A vous les mains sales
Boris Vian tenait autrefois dans Jazz Hot une revue de presse qui ne manquait pas de piquant dans laquelle il pointait, entre autres défauts de son temps, les inepties et les erreurs grossières des journalistes qui se hasardaient à parler de jazz. Il aurait encore fort à faire s'il était toujours de notre monde. Jacques Denis a quelque peu pris dans la relève dans Jazzman tous les mois dans sa rubrique "Lu, vu, entendu" mais il l'assure avec une distance et une ironie quasi silencieuse qui n'ont, probablement, pas tout à fait le même mordant. Je ne sais pas si, vous qui me faites l'honneur de me lire et de laisser, de temps à autre, un petit message qui témoigne que vous n'êtes pas insensible à l'existence de ce blog (je suis désolé que le temps me manque pour vous répondre), je ne sais pas, disais-je, si comme moi, vous vous méfiez de cette presse gratuite que l'on essaie systématiquement de vous fourguer entre les mains à l'entrée ou dans les couloirs du métro sous couvert de vous "informer". En tout cas, à chaque fois que j'ai l'occasion de feuilleter ces "gratuits" qui ressemblent plus à un JT de TF1 sur papier qu'aux quotidiens que j'achète, j'ai irrésistiblement envie de me laver les mains.

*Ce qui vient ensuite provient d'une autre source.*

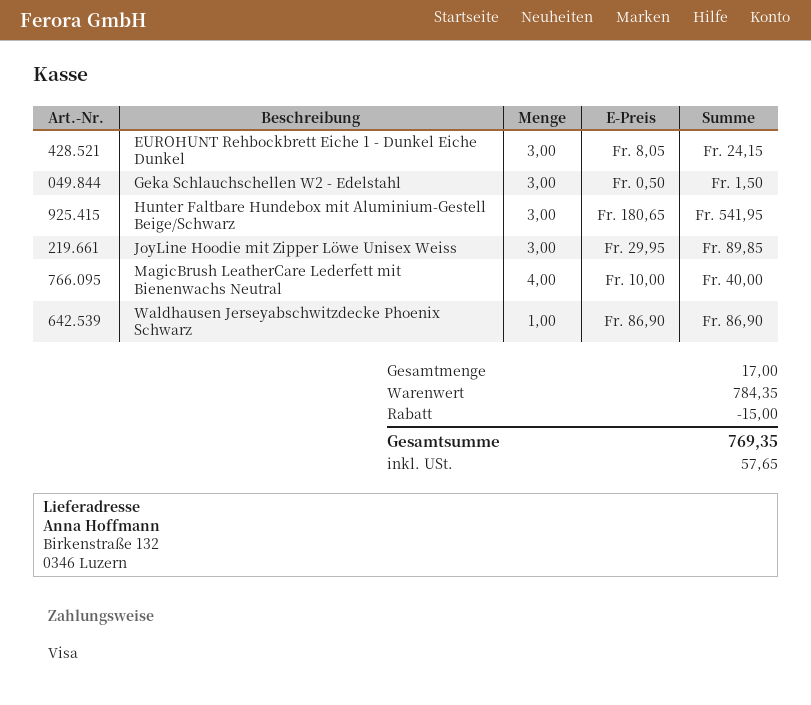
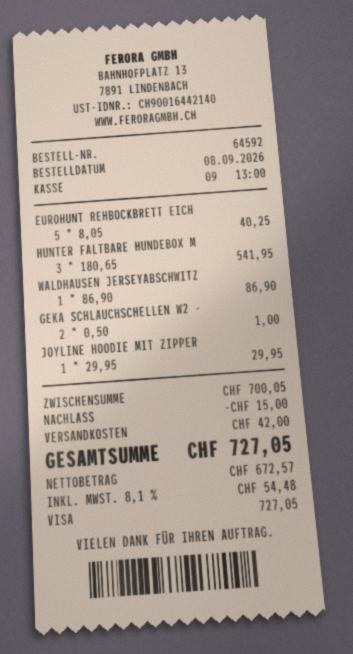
EUROHUNT Rehbockbrett Eiche 1 - Dunkel Eiche Dunkel: 3 x 8.05 = 24.15 -> 5 x 8.05 = 40.25
Geka Schlauchschellen W2 - Edelstahl: 3 x 0.50 = 1.50 -> 2 x 0.50 = 1.00
JoyLine Hoodie mit Zipper Löwe Unisex Weiss: 3 x 29.95 = 89.85 -> 1 x 29.95 = 29.95
MagicBrush LeatherCare Lederfett mit Bienenwachs Neutral: 4 x 10.00 = 40.00 -> none
subtotal: 784.35 -> 700.05
shipping: none -> 42.00
tax: 57.65 -> 54.48
total: 769.35 -> 727.05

Je ne peux pas m'empêcher de constater que le niveau d'information concernant le jazz, quand on en parle, est souvent plus qu'approximatif, et la preuve m'en a encore été fournie cette semaine par A nous Paris dans un article censé présenter le concert organisé par le label BMC au New Morning ce jeudi. Le voici reproduit ci-après :
C'est une grande première à laquelle le New Morning nous invite [en l'occurrence, le New n'y est pour rien, c'est le label qui a monté cette soirée pour se faire connaître] jeudi 18 janvier : le label BMC (Budapest Music Center) présente ses deux grandes révélations [attention, ce n'est pas de la magie]. On connaît assez peu de compositeurs hongrois [faute avouée, faut à demi pardonnée... mais Liszt, Kurtag, non ?]. Le plus célèbre reste certainement Bela Bartok (1881-1945), dont le nom est associé à la musique contemporaine [il est mort quand, déjà, Bartok ?]. Depuis des années, le conservatoire Bela Bartok, à Budapest, accueille donc [notez le lien logique] des élèves qui apprennent tous les styles modernes, y compris le jazz. C'est le cas du chanteur et clarinettiste [oui, enfin, de la clarinette, il n'en joue quand même pas bien souvent], né en 1964 à Budapest, et acteur du long chemin qui a permis au jazz hongrois de se distinguer. Ces artistes ouvrent ici une nouvelle voie, moins axée sur le swing que sur des compositions savantes, à mi-chemin de la musique de chambre, du baroque [baroque ? Monteverdi, Pergolese, Corelli, Charpentier, vraiment ?] et du jazz.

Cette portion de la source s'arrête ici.